ACTIVITY:
Begin at the line below that has "- Le tableau" and stop after the line that has "42% sont sensibles à l’EDTA.". Please restate only those lines, word for word.

EXTRACTED MATERIAL:

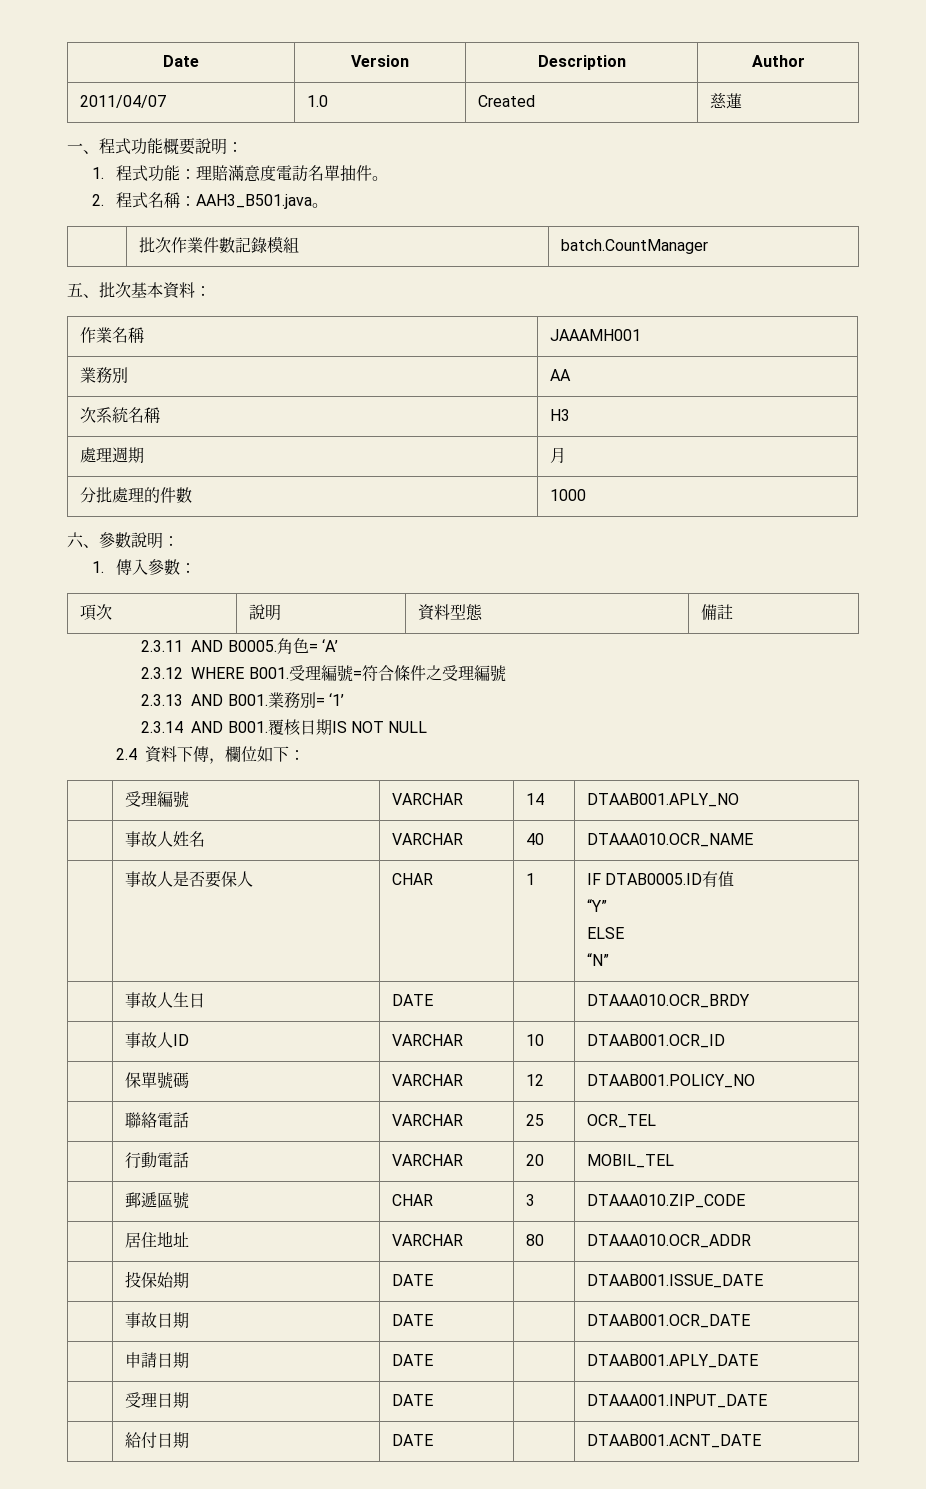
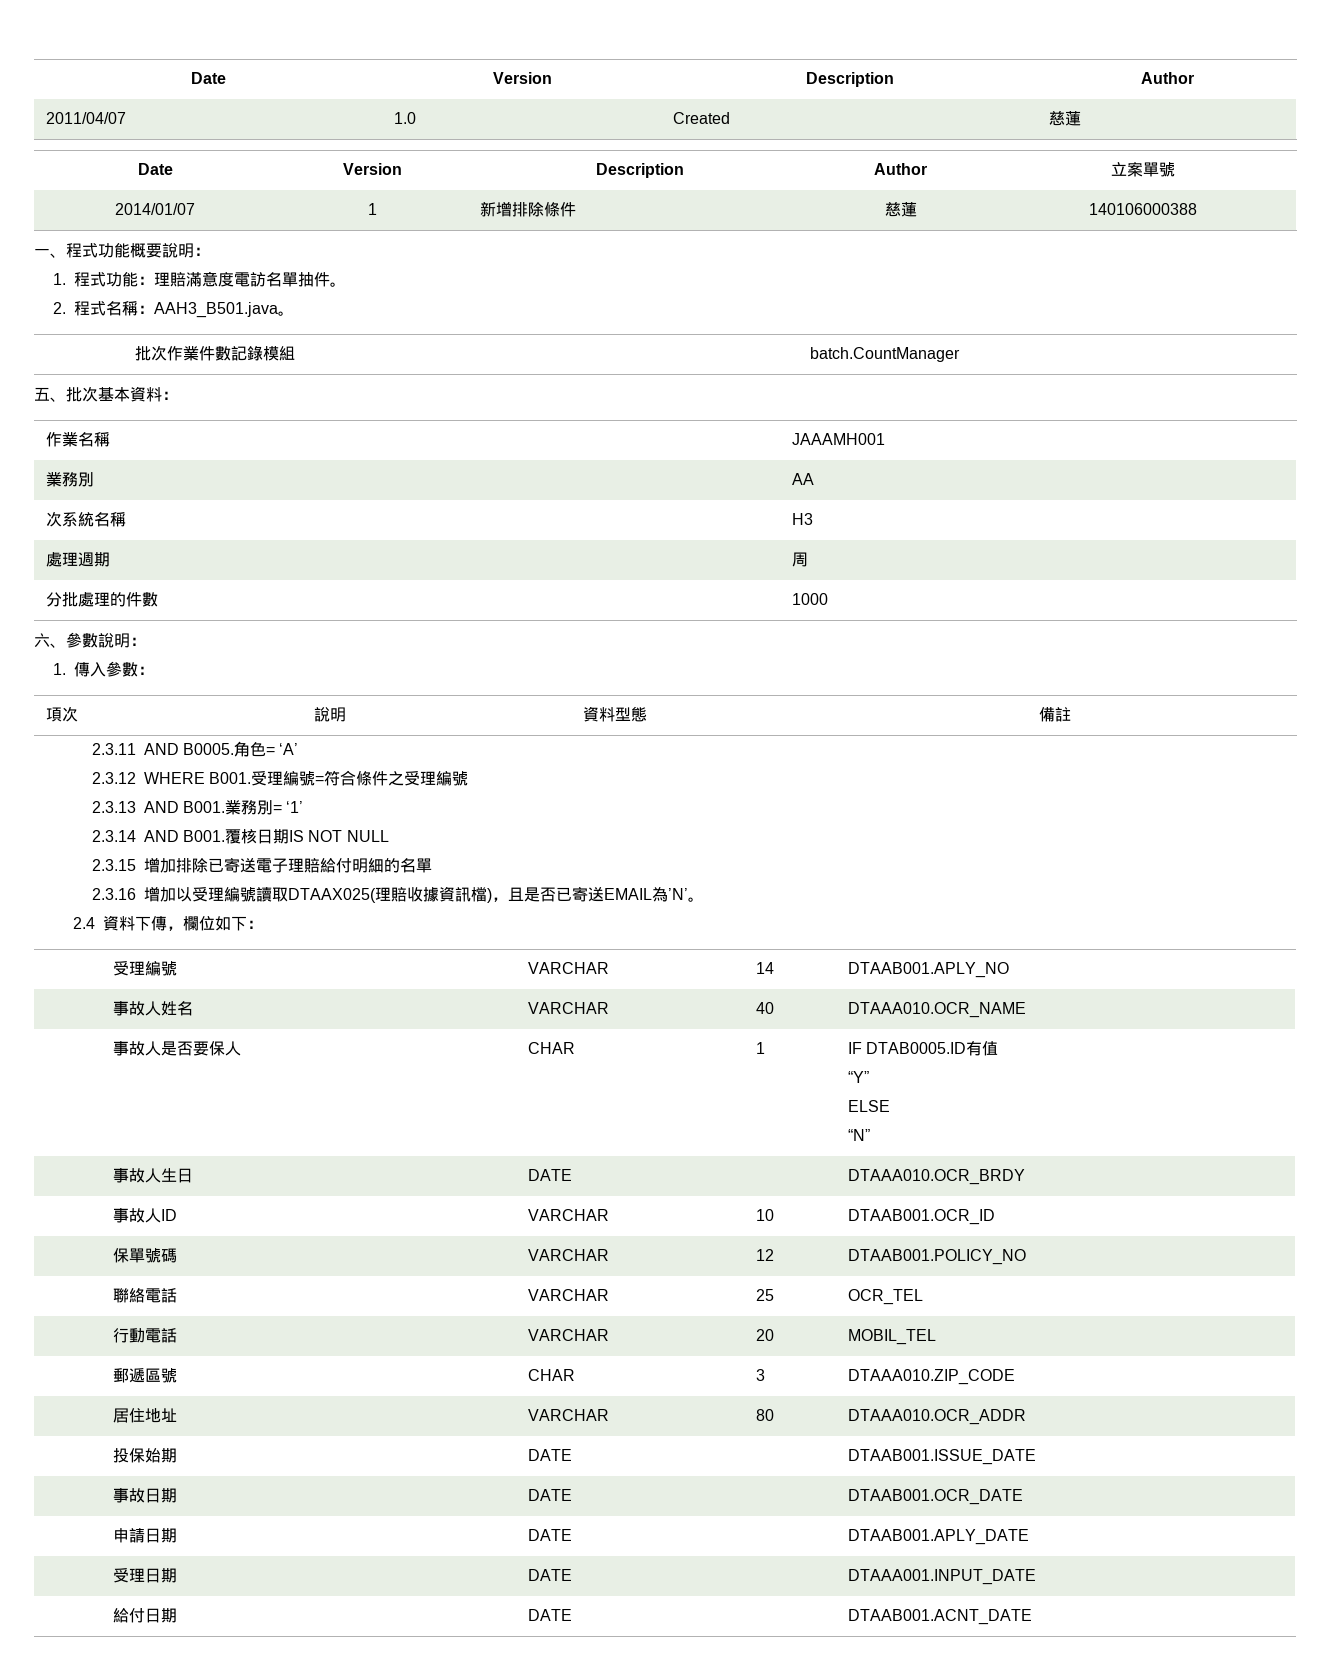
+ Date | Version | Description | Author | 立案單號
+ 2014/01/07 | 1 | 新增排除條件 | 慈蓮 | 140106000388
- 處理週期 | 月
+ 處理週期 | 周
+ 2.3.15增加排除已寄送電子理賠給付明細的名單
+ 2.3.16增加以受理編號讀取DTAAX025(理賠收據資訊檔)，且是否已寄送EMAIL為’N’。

* * *

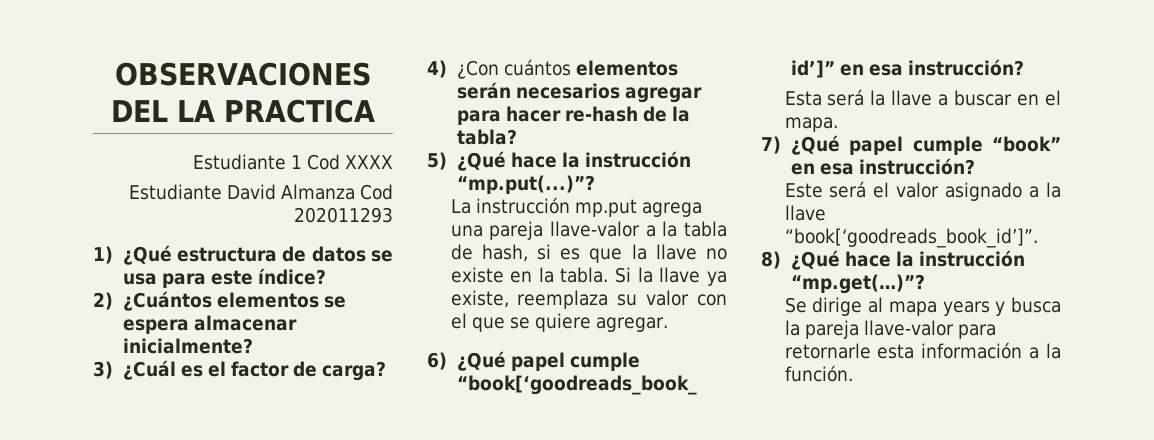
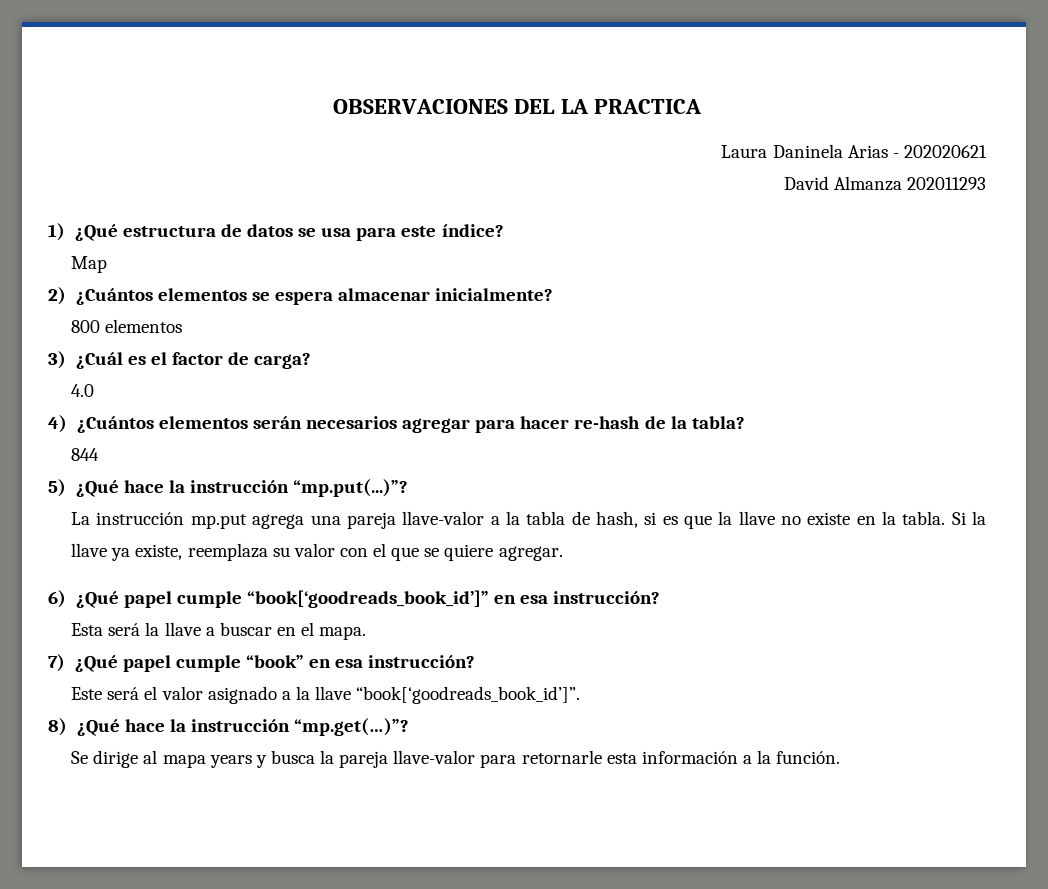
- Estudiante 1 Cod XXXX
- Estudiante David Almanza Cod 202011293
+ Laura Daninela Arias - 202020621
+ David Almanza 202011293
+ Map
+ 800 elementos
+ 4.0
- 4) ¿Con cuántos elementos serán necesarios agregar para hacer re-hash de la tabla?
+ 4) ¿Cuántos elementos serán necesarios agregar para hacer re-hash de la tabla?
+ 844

...

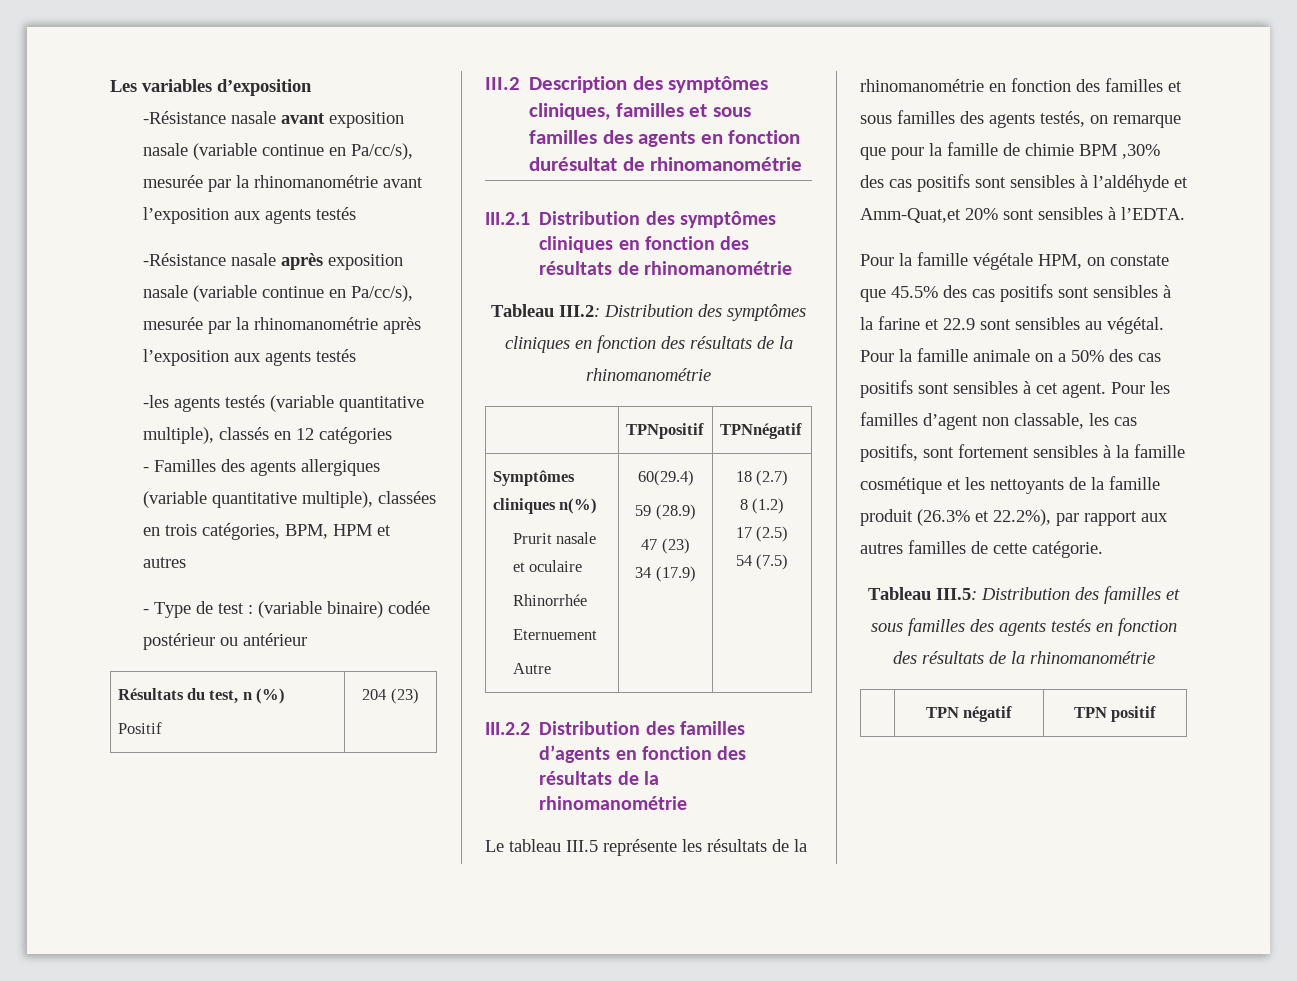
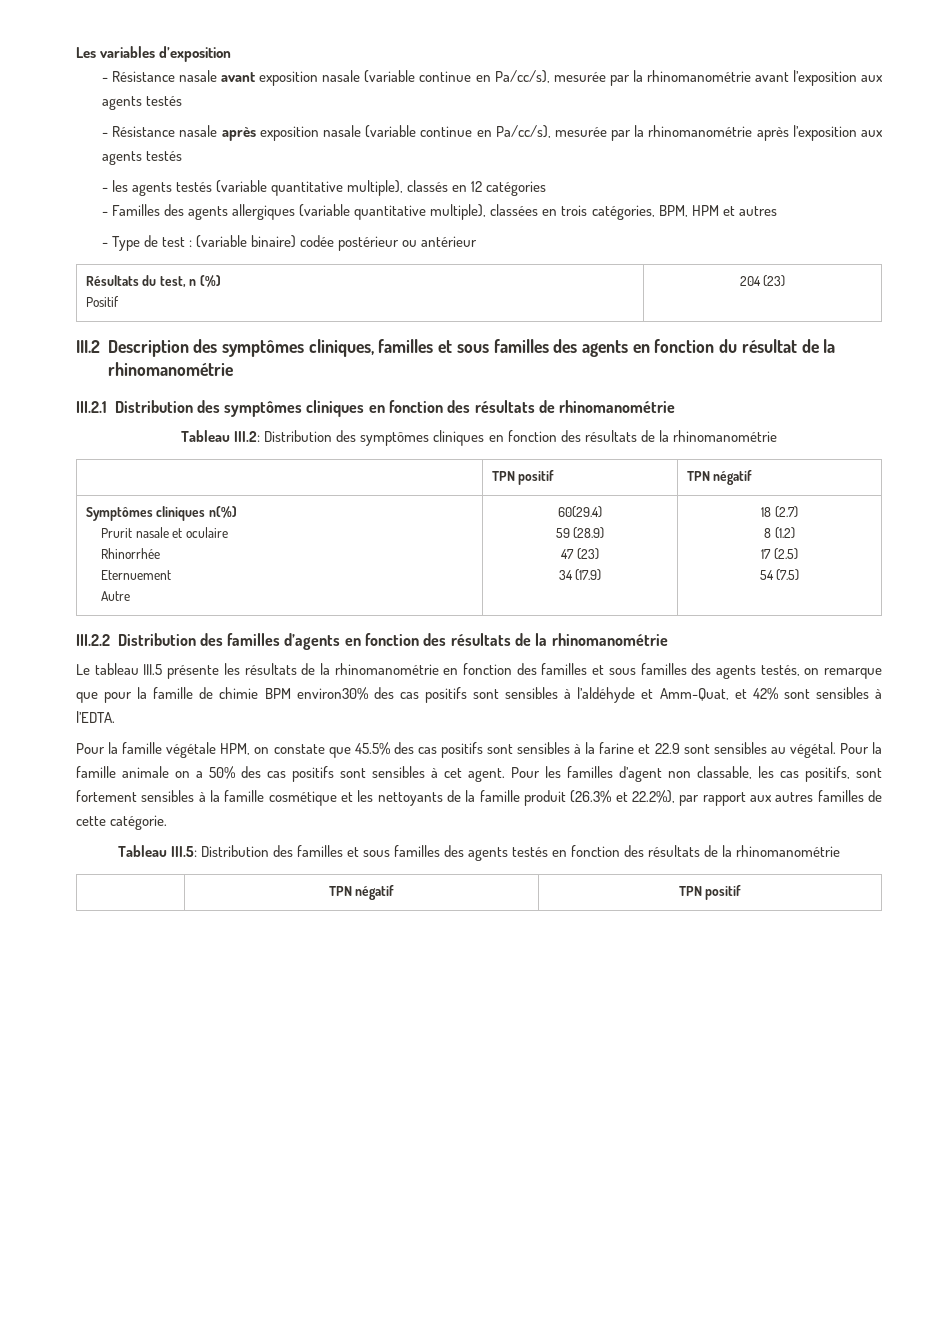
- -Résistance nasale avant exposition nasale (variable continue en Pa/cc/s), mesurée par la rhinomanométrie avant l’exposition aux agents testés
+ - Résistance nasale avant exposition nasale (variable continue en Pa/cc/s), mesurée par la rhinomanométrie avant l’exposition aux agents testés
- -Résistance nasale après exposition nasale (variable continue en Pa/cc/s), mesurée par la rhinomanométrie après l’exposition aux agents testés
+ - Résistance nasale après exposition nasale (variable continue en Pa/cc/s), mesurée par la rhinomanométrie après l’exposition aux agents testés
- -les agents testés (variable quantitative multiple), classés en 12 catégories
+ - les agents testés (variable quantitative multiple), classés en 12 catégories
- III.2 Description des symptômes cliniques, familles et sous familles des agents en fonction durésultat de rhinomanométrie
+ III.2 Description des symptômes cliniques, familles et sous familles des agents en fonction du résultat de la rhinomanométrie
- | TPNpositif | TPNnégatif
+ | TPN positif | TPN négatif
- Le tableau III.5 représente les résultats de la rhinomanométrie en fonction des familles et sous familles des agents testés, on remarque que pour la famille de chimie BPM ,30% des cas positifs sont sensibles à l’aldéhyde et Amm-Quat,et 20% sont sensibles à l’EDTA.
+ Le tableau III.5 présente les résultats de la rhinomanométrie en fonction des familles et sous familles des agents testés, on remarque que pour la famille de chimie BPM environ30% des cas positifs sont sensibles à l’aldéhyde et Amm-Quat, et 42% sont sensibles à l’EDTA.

FINISHED TASK:
- Le tableau III.5 représente les résultats de la rhinomanométrie en fonction des familles et sous familles des agents testés, on remarque que pour la famille de chimie BPM ,30% des cas positifs sont sensibles à l’aldéhyde et Amm-Quat,et 20% sont sensibles à l’EDTA.
+ Le tableau III.5 présente les résultats de la rhinomanométrie en fonction des familles et sous familles des agents testés, on remarque que pour la famille de chimie BPM environ30% des cas positifs sont sensibles à l’aldéhyde et Amm-Quat, et 42% sont sensibles à l’EDTA.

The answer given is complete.